Check each line of the entries for "Curta" and report the ones that have it.

Itemized modification records
--- --- ---
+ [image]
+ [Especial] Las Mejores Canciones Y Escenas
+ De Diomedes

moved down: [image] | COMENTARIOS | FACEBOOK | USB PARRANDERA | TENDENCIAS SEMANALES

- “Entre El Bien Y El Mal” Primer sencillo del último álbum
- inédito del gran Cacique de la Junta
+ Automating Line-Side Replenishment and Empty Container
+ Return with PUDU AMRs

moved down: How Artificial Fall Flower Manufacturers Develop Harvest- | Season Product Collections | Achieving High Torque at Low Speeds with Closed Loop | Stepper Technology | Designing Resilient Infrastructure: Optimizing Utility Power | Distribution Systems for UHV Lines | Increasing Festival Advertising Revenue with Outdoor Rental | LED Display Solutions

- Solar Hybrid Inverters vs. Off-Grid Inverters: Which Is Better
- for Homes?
--- --- ---
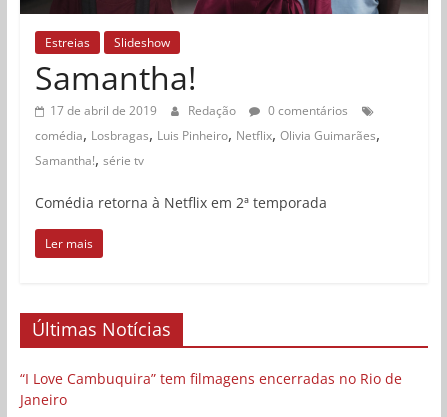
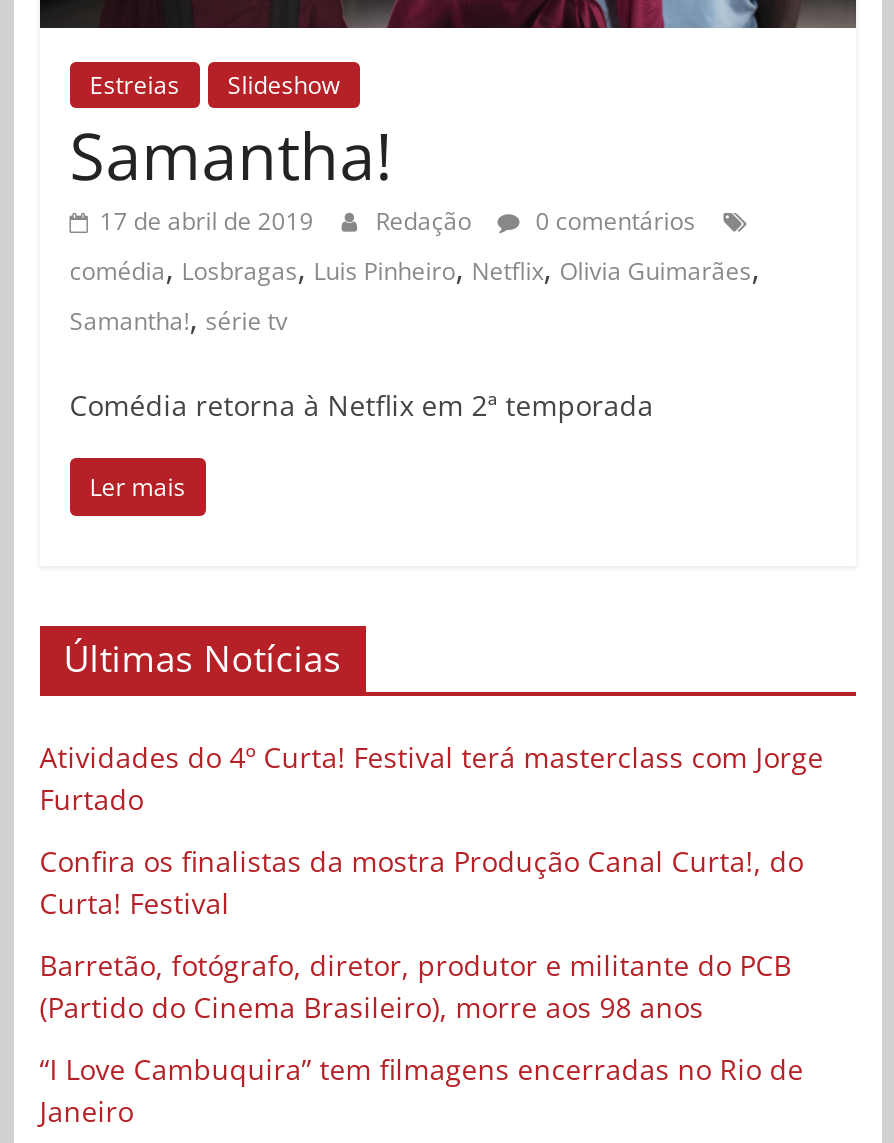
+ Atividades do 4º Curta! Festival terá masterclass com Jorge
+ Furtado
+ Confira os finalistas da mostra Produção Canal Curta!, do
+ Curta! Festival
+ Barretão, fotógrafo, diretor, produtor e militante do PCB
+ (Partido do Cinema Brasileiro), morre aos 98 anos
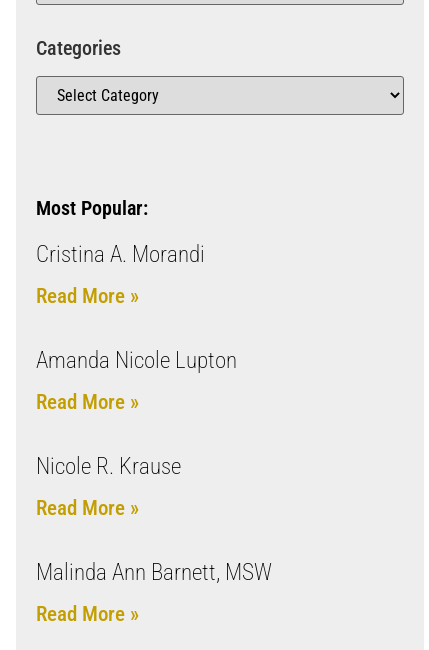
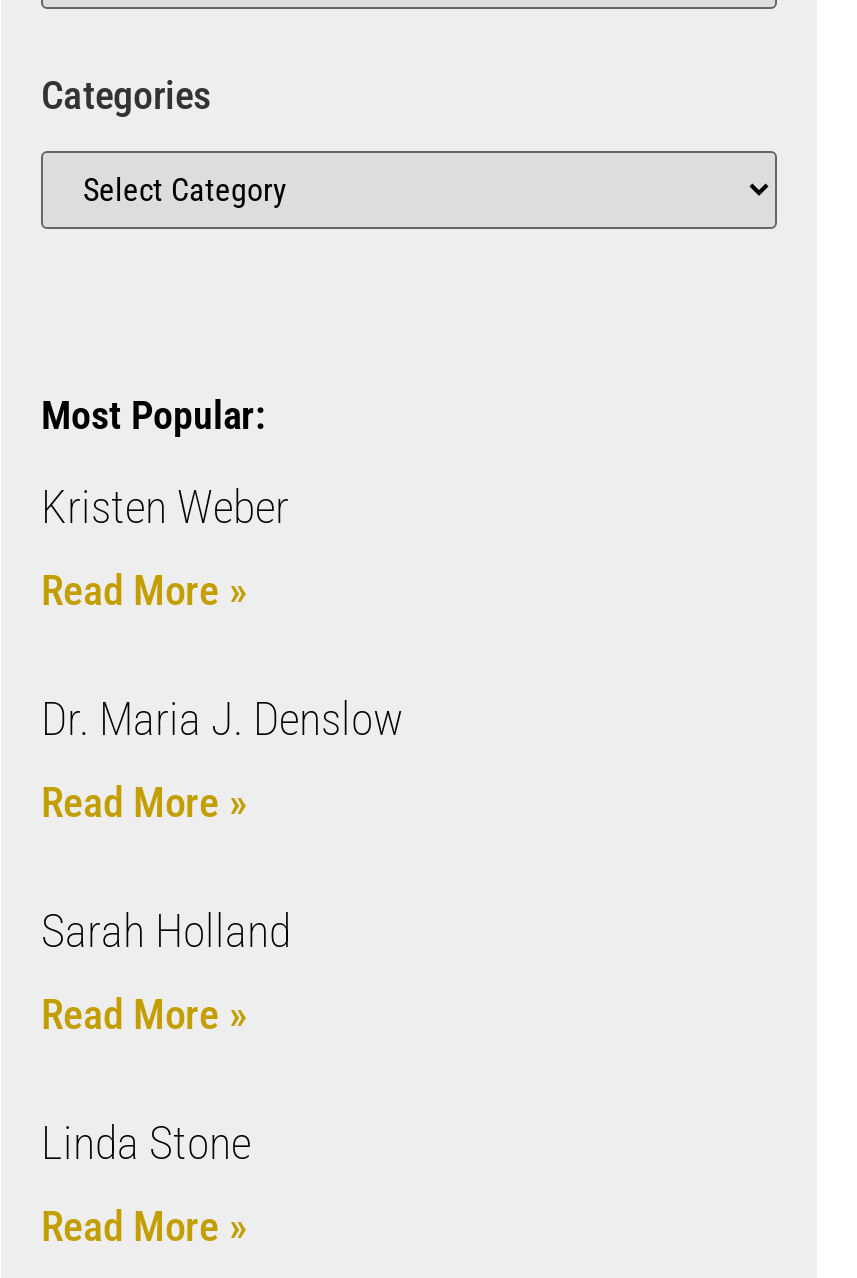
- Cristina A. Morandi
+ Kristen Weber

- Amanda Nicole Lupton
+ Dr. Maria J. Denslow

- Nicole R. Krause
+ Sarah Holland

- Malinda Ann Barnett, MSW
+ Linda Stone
--- --- ---
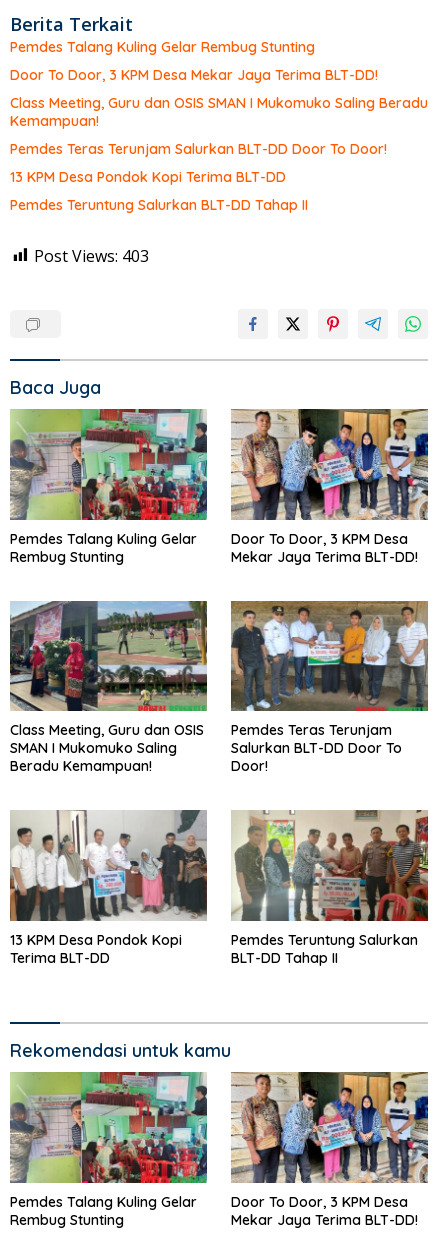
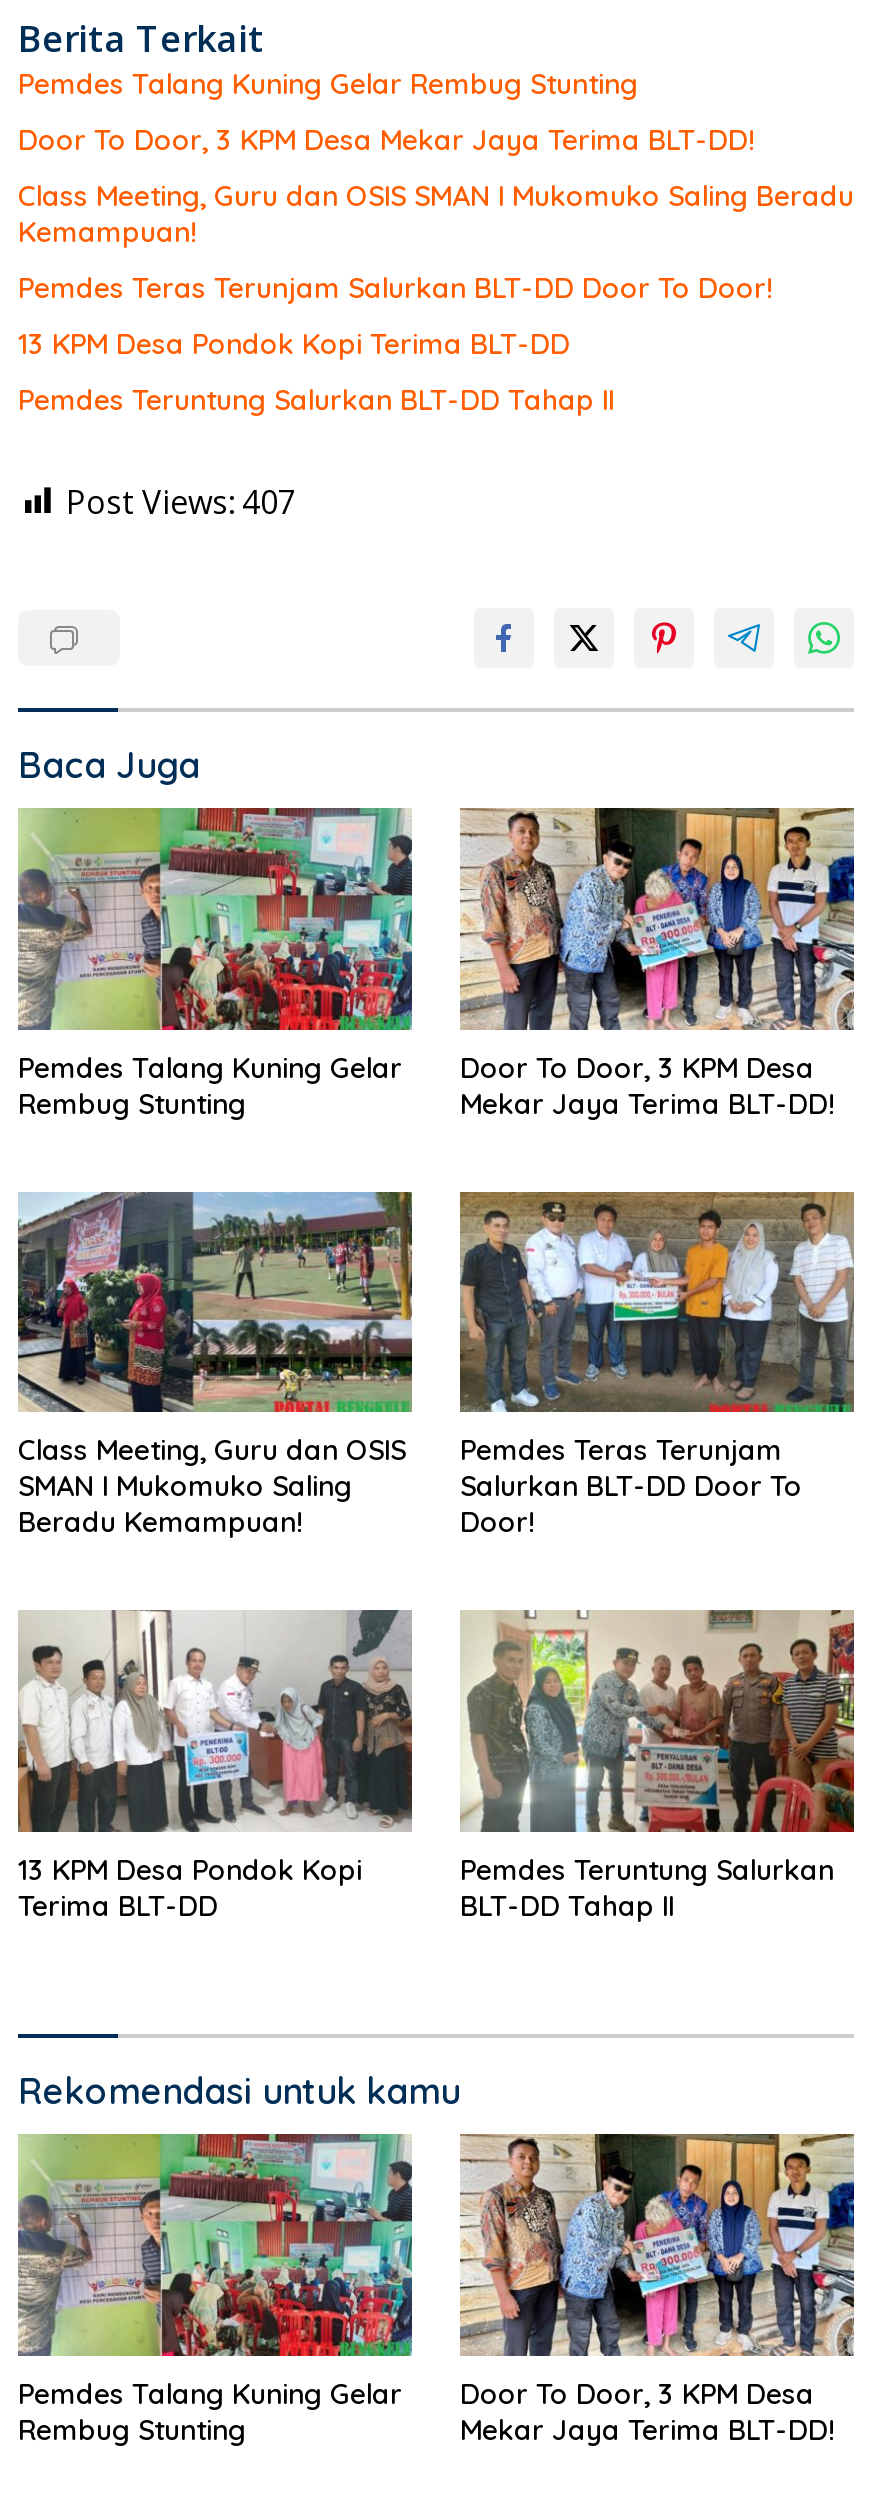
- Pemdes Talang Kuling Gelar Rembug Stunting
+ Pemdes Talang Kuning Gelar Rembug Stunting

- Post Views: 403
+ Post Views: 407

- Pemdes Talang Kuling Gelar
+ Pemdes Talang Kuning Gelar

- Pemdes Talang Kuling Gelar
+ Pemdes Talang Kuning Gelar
--- --- ---
**Completed task:**
+ Atividades do 4º Curta! Festival terá masterclass com Jorge
+ Confira os finalistas da mostra Produção Canal Curta!, do
+ Curta! Festival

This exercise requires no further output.